Segment Start: AVAILABLE RECORDS

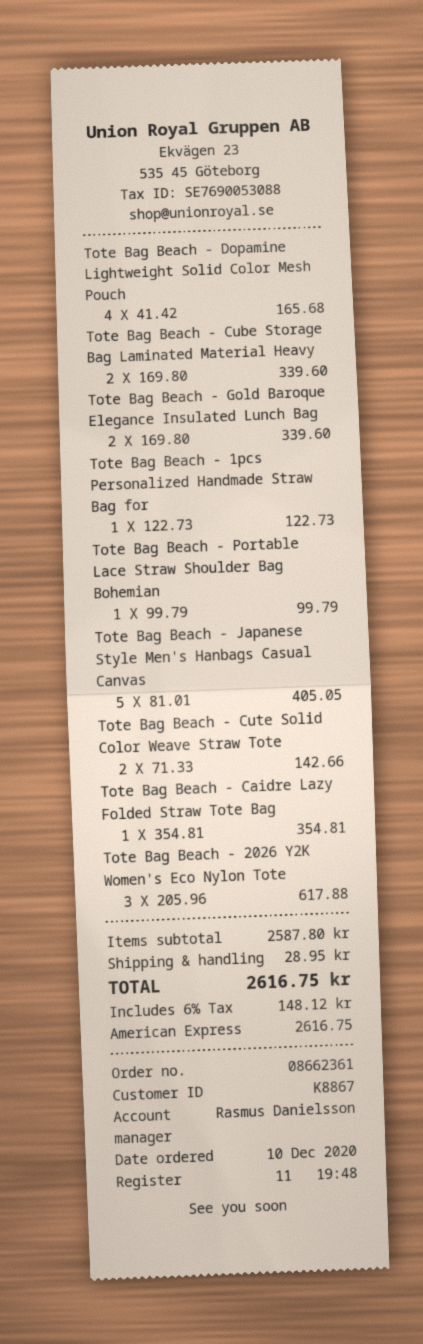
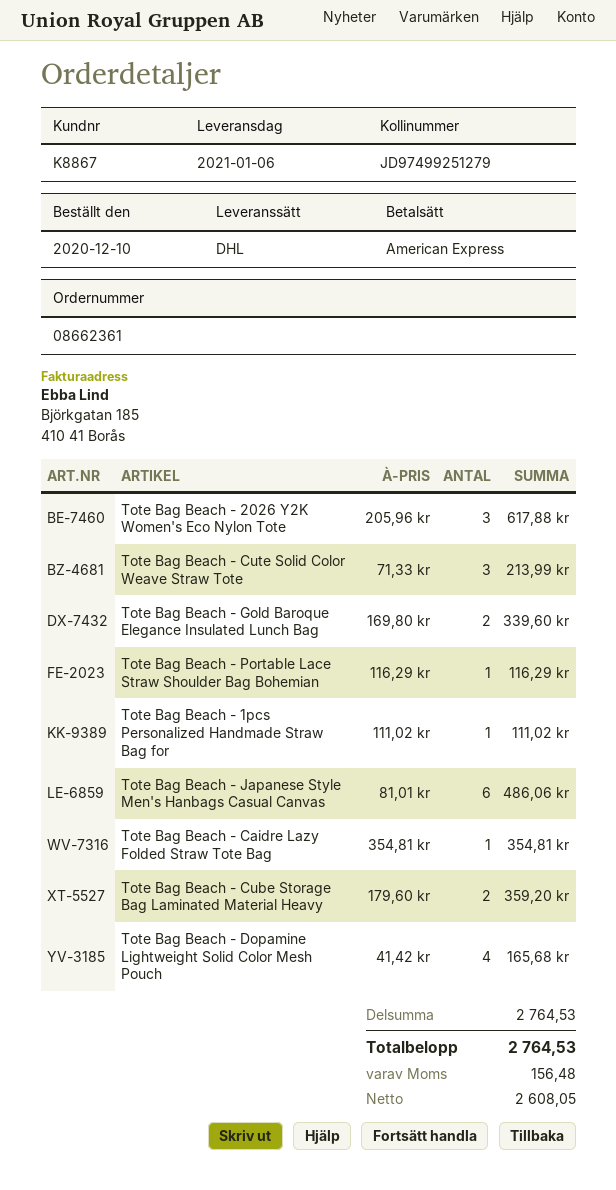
Tote Bag Beach - Cube Storage Bag Laminated Material Heavy: 2 x 169.80 = 339.60 -> 2 x 179.60 = 359.20
Tote Bag Beach - 1pcs Personalized Handmade Straw Bag for: 1 x 122.73 = 122.73 -> 1 x 111.02 = 111.02
Tote Bag Beach - Portable Lace Straw Shoulder Bag Bohemian: 1 x 99.79 = 99.79 -> 1 x 116.29 = 116.29
Tote Bag Beach - Japanese Style Men's Hanbags Casual Canvas: 5 x 81.01 = 405.05 -> 6 x 81.01 = 486.06
Tote Bag Beach - Cute Solid Color Weave Straw Tote: 2 x 71.33 = 142.66 -> 3 x 71.33 = 213.99
subtotal: 2587.80 -> 2764.53
shipping: 28.95 -> none
tax: 148.12 -> 156.48
total: 2616.75 -> 2764.53

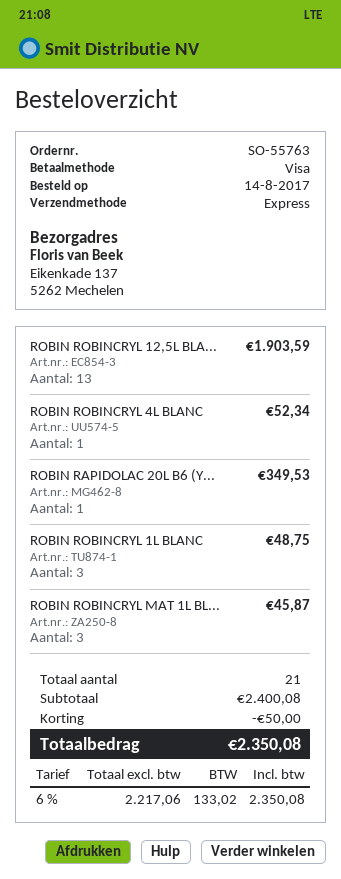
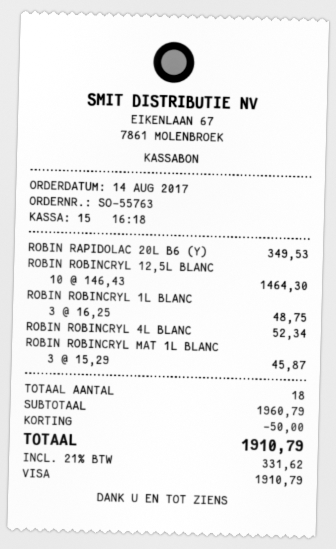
ROBIN ROBINCRYL 12,5L BLA...: 13 for 1903.59 -> 10 for 1464.30
total quantity: 21 -> 18
subtotal: 2400.08 -> 1960.79
tax: 6% = 133.02 -> 21% = 331.62
total: 2350.08 -> 1910.79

Segment End: AVAILABLE RECORDS

• WHAT TO DO: Keep the pictures out of the copy and write out the data exactly as it stands.

• EXERCISE SOLUTION:
Tote Bag Beach - Cube Storage Bag Laminated Material Heavy: 2 x 169.80 = 339.60 -> 2 x 179.60 = 359.20
Tote Bag Beach - 1pcs Personalized Handmade Straw Bag for: 1 x 122.73 = 122.73 -> 1 x 111.02 = 111.02
Tote Bag Beach - Portable Lace Straw Shoulder Bag Bohemian: 1 x 99.79 = 99.79 -> 1 x 116.29 = 116.29
Tote Bag Beach - Japanese Style Men's Hanbags Casual Canvas: 5 x 81.01 = 405.05 -> 6 x 81.01 = 486.06
Tote Bag Beach - Cute Solid Color Weave Straw Tote: 2 x 71.33 = 142.66 -> 3 x 71.33 = 213.99
subtotal: 2587.80 -> 2764.53
shipping: 28.95 -> none
tax: 148.12 -> 156.48
total: 2616.75 -> 2764.53

ROBIN ROBINCRYL 12,5L BLA...: 13 for 1903.59 -> 10 for 1464.30
total quantity: 21 -> 18
subtotal: 2400.08 -> 1960.79
tax: 6% = 133.02 -> 21% = 331.62
total: 2350.08 -> 1910.79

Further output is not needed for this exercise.